WHERE YOU CAN FIND MORE INFORMATION
We have filed with the SEC a registration statement under the Securities Act with respect to the securities offered by this prospectus. This prospectus does not contain all of the information set forth in the registration statement, its exhibits and the exhibits incorporated by reference therein. For further information with respect to us and our securities, please review the registration statement, its exhibits and the exhibits incorporated by reference therein. Statements contained in this prospectus regarding the contents of any contract or other document are not necessarily complete and, in each instance, we refer you to the copy of the contract or document filed as an exhibit to the registration statement or incorporated by reference therein. Each of these statements is qualified in its entirety by this reference.

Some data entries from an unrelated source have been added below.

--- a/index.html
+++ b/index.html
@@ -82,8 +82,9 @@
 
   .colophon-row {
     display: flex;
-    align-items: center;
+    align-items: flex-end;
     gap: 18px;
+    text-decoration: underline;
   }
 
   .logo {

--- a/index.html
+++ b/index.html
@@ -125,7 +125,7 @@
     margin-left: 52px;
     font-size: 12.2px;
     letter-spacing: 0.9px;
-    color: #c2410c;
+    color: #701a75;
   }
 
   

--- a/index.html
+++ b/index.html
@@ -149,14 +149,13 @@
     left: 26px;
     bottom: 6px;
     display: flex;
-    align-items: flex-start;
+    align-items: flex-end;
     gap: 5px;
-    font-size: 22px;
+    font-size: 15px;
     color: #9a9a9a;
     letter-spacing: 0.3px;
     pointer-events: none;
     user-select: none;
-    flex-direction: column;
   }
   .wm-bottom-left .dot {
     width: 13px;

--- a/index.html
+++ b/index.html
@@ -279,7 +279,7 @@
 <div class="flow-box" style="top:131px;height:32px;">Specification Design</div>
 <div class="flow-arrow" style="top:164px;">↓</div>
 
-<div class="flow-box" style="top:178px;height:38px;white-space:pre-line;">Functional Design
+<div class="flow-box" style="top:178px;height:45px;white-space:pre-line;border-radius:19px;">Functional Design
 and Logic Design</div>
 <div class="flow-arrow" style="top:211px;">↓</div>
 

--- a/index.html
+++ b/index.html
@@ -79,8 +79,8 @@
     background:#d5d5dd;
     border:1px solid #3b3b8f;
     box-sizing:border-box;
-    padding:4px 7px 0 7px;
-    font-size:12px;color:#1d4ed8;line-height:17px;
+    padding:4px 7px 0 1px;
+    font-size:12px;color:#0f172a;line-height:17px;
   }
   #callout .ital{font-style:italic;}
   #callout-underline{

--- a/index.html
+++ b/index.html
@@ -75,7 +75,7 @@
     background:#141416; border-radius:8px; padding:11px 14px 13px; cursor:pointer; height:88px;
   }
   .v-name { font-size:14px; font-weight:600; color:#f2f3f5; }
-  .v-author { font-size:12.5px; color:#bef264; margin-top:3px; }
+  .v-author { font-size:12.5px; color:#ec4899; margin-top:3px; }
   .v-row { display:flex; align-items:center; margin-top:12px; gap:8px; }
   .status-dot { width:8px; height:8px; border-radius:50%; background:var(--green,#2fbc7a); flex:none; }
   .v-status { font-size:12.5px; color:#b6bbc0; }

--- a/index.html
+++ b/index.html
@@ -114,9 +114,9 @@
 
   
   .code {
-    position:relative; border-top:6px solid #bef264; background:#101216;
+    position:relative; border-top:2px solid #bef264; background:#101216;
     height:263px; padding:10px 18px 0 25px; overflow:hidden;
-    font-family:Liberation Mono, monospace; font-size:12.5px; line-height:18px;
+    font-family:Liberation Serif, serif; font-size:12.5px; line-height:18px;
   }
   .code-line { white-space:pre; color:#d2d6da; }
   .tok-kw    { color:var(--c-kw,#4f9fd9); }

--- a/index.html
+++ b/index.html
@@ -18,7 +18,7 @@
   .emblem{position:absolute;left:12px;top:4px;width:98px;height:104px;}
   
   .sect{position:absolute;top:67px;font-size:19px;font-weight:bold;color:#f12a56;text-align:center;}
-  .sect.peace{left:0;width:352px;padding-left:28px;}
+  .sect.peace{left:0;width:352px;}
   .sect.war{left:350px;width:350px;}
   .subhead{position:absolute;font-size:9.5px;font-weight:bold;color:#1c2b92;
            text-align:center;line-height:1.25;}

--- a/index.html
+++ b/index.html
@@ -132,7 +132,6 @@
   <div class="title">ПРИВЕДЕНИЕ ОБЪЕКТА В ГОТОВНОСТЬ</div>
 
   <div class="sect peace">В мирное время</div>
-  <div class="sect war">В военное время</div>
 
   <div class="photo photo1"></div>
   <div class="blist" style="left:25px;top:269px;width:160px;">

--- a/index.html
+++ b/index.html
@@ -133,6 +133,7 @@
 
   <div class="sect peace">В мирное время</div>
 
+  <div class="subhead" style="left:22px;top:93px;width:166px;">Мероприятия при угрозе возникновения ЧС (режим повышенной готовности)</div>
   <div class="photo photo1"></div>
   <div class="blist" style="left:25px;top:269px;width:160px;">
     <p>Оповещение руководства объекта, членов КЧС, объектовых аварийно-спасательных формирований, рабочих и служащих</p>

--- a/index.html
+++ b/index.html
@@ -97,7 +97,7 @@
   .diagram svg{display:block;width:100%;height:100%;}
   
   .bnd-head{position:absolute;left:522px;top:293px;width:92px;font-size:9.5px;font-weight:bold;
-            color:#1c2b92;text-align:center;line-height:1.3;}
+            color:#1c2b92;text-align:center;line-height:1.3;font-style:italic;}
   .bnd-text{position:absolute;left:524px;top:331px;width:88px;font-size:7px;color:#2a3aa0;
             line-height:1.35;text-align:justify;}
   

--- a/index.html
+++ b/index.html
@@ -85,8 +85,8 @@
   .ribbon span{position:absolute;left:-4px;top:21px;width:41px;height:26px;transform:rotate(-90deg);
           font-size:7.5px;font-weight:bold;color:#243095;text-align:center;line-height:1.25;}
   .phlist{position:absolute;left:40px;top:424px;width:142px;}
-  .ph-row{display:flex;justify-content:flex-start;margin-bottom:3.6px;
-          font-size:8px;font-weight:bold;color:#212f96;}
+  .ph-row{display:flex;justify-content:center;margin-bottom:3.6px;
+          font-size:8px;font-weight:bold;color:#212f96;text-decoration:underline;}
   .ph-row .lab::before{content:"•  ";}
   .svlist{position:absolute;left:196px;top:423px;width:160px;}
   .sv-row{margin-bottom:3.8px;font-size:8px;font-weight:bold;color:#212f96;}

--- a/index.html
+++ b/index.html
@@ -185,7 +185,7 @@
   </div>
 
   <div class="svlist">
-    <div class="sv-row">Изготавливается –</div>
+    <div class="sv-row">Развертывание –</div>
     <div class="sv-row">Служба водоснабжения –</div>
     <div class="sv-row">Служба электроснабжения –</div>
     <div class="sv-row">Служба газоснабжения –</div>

We file annual, quarterly and current reports, proxy statements and other information with the SEC. These SEC filings, as well as the registration statement referred to above and the exhibits to each of the foregoing documents, are available to the public at the SEC’s website at http://www.sec.gov. You may also read and copy any document or exhibit we file with the SEC at the SEC’s Public Reference Room at 100 F Street, N.E., Washington, D.C. 20549. Please call the SEC at (800) SEC-0030 for additional information concerning the operation of the Public Reference Room.
DISCLOSURE OF COMMISSION POSITION ON
INDEMNIFICATION FOR SECURITIES ACT LIABILITIES
Insofar as indemnification for liabilities arising under the Securities Act may be permitted to directors, officers or persons controlling the registrant pursuant to the foregoing provisions, the registrant has been informed that in the opinion of the SEC such indemnification is against public policy as expressed in the Securities Act and is therefore unenforceable.